Bernardo Strozzi (1581-1664)
Philosopher
Oil on canvas
90 x 70 cm
The work is accompanied by a critical note by Camillo Manzitti.
The half-bust depiction of saints, philosophers, and anchorites, according to the most common Counter-Reformation iconography, was very often requested of Bernardo Strozzi, who excelled in the expressive vigor that he knew how to instill in the faces, examples of a humanity interpreted with great realism, alien to any conventional and affected pathos, but where the severe expressiveness accentuated in the complexions furrowed with deep wrinkles and in the thick beards, which infused the faces with accents of importance and solemnity.
Fundamental, especially in the mature years, to which this work (oil on canvas, 90 x 70 cm) undoubtedly refers, is the use of light, learned early on from the study of works belonging to the Caravaggio current, which Strozzi was able to admire in the rich Genoese picture galleries.

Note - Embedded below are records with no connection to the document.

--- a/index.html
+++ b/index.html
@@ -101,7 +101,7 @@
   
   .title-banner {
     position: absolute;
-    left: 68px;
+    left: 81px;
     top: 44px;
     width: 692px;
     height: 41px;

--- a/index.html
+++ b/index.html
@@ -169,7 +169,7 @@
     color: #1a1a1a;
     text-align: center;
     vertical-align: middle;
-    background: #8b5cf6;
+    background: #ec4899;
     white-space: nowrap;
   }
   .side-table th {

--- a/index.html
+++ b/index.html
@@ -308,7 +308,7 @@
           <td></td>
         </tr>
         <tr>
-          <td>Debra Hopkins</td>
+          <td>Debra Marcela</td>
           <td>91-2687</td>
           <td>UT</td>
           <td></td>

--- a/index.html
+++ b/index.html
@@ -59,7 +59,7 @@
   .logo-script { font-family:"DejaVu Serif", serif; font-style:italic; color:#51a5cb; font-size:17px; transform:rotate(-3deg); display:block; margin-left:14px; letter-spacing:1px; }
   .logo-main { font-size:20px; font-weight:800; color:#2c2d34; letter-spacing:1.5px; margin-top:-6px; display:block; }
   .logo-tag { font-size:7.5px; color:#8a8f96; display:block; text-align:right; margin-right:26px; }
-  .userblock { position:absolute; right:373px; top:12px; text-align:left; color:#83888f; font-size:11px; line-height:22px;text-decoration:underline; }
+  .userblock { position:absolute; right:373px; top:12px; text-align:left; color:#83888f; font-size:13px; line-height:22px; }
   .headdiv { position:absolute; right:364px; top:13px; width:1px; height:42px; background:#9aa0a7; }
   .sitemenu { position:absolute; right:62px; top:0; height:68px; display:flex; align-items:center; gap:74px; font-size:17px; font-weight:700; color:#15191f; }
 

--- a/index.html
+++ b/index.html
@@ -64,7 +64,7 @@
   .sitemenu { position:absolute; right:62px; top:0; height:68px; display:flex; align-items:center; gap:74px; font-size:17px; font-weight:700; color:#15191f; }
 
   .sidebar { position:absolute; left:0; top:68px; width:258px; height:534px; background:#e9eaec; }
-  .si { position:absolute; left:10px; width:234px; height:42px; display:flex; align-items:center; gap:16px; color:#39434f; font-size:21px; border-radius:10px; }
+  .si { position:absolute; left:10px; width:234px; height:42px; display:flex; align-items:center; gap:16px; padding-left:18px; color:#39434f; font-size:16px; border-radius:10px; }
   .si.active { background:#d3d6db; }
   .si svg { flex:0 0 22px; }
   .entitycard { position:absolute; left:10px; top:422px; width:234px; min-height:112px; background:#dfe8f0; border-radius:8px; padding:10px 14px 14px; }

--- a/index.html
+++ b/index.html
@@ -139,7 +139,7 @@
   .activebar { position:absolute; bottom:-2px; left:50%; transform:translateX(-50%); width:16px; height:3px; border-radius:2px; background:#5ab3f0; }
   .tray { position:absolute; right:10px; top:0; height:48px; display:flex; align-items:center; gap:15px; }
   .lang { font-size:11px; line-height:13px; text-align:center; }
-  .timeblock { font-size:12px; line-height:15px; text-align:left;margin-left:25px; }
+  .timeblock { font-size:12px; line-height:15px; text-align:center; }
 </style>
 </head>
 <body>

Here the light descends obliquely, like that which one guesses coming from a sort of skylight, to reveal in the severe cave, a living image and an attitude of absorbed meditation of an elderly character, which the absence of a halo suggests identifying as a probable philosopher, immersed in reading the heavy volume.
Bernardo's extraordinary mastery expresses itself in the rapid and material brushstrokes, with which he exalts with great effectiveness the most expressive features of every detail of the work, through a painting of rapid blotches, devoid of finishing and corrections, for a structural use of color, which builds the form without resorting to the help of preliminary drawing to create the limits of the backgrounds.
Thanks to the bold certainty of execution, it is possible to easily follow the entire path of the brushstrokes, which intersect and overlap one another without merging, each with infallible coherence and constant functionality to Bernardo's innate sense of form, a summariness that never concedes anything to chance.
If the progressive evolution of the painter is easily recognizable in the style that characterizes the works along the path of his first activity, starting from the last phase of the third decade, his modes now vary little. It is therefore not always easy to distinguish what was produced in the last Genoese years from the works executed in Venice, where Bernardo moved in 1633, to escape the persecution of the Capuchin friars who wanted to bring him back to convent life.
In this painting, however, the architectural plinth in the background, an unusual element in the Genoese works, when Bernardo depicted characters on a dark background, totally devoid of accessory details, according to the example of Caravaggio, seems to suggest that this work belongs to the more mature Venetian years.